Transform the T/B/N vectors just like the vertex, only using the upper 3x3 (rotation) of the matrix.

This assumes that you use no non-uniform scale in your animation.

If you do use non-uniform scale, you have to send the transform matrix, and then the inverse transpose of the transform matrix, using the first for position, and the second for normal/tangent/binormal.

Note that this is, of course, a hack, just like skinning normals in general is. The REAL solution would be to re-derive normals from triangles post-skinning. However, that’s not possible (or, at least, feasible) in the current vertex programming model, so we’ll make do with the hack.

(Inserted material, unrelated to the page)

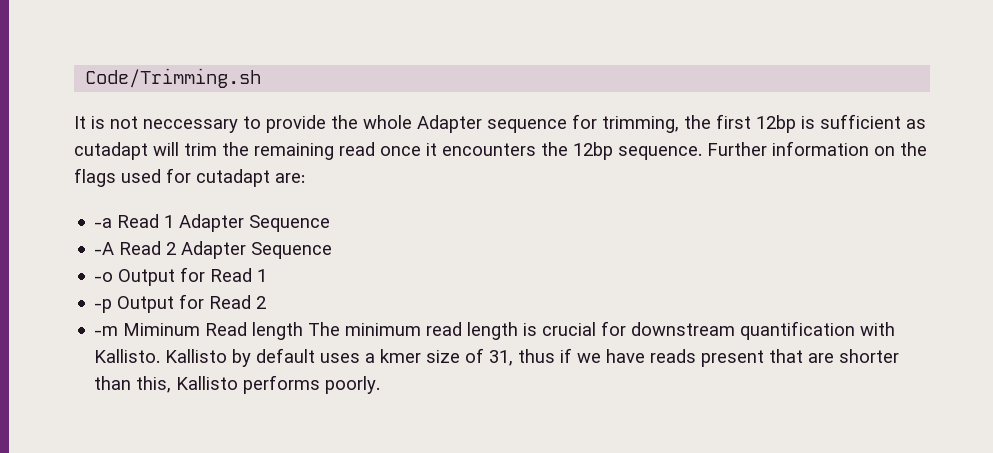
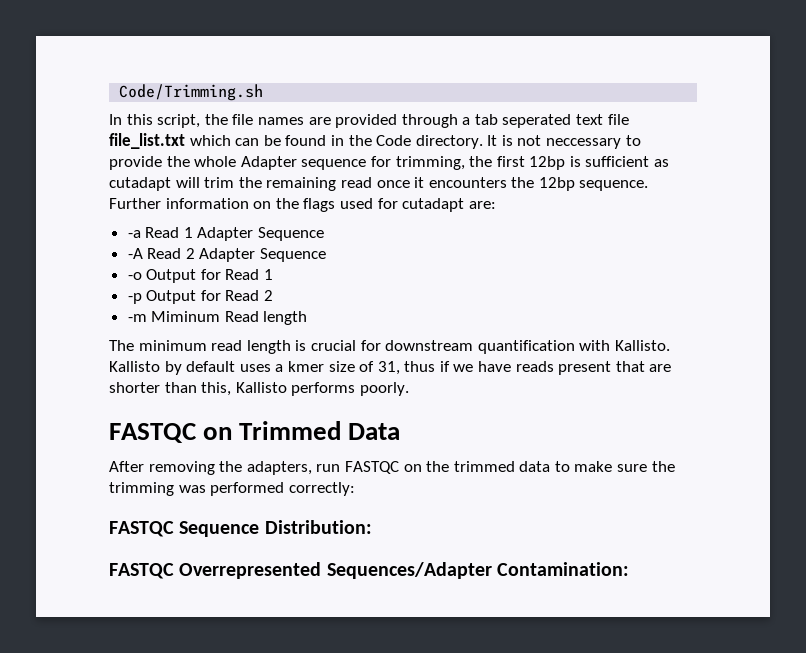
(262, 78) none -> [109,114,629,128] [109,133,483,149] In this script, the file names are provided through a tab seperated text file file_list.txt which can be found in the Code directory.
(304, 331) none -> (308, 318) //
(381, 385) none -> [109,421,401,443] [109,461,675,475] [109,482,355,496] [109,520,372,537] [109,562,629,579] // FASTQC on Trimmed Data // After removing the adapters, run FASTQC on the trimmed data to make sure the trimming was performed correctly: // FASTQC Sequence Distribution: // FASTQC Overrepresented Sequences/Adapter Contamination:

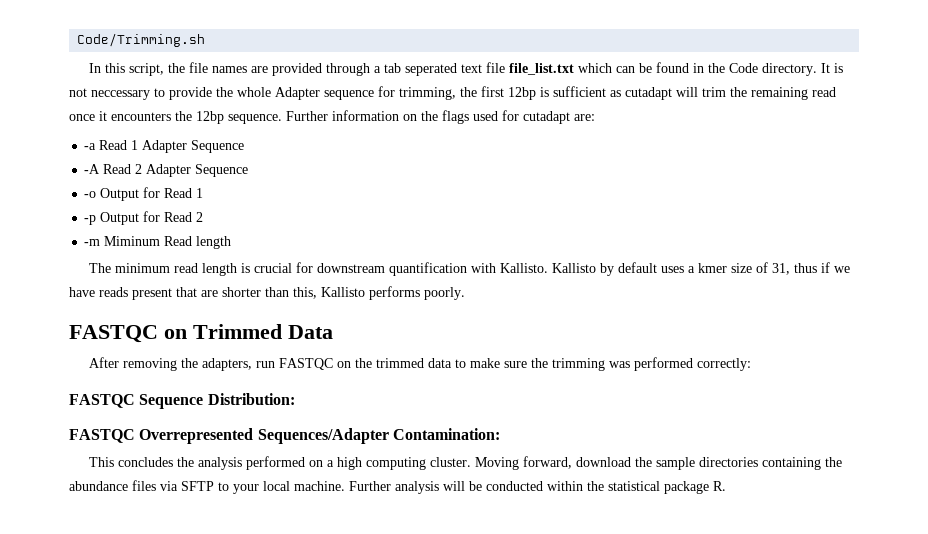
(629, 569) none -> [89,456,843,470] [69,480,726,494] // This concludes the analysis performed on a high computing cluster. Moving forward, download the sample directories containing the abundance files via SFTP to your local machine. Further analysis will be conducted within the statistical package R.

If you get T,B,N from model file (such as .fbx), and attached with an skeleton animation, and you want to calculate lighting and shadowing in world space, then, the TBN matrix could be calculated in vertexshader like:
vec3 T = normalize(vec3(model_matrix * weighted_skeleton_transform_matrix * vec4(tangent_from_model, 0)));
vec3 B = normalize(vec3(model_matrix * weighted_skeleton_transform_matrix * vec4(bitangent_from_model, 0)));
vec3 N = normalize(vec3(model_matrix * weighted_skeleton_transform_matrix * vec4(normal_from_model, 0)));
TBN = mat3(T, B, N);

and then pass TBN matrix to fragmentshader, extract the normal of normal texture of tangent space and convert it to the world space like this:
vec3 normal = normalize(texture(normal_texture, uv).rgb * 2.0 - 1.0);
normal = normalize(TBN * normal);

Then do lighting or shadowing. This calculation really confused me for a long time.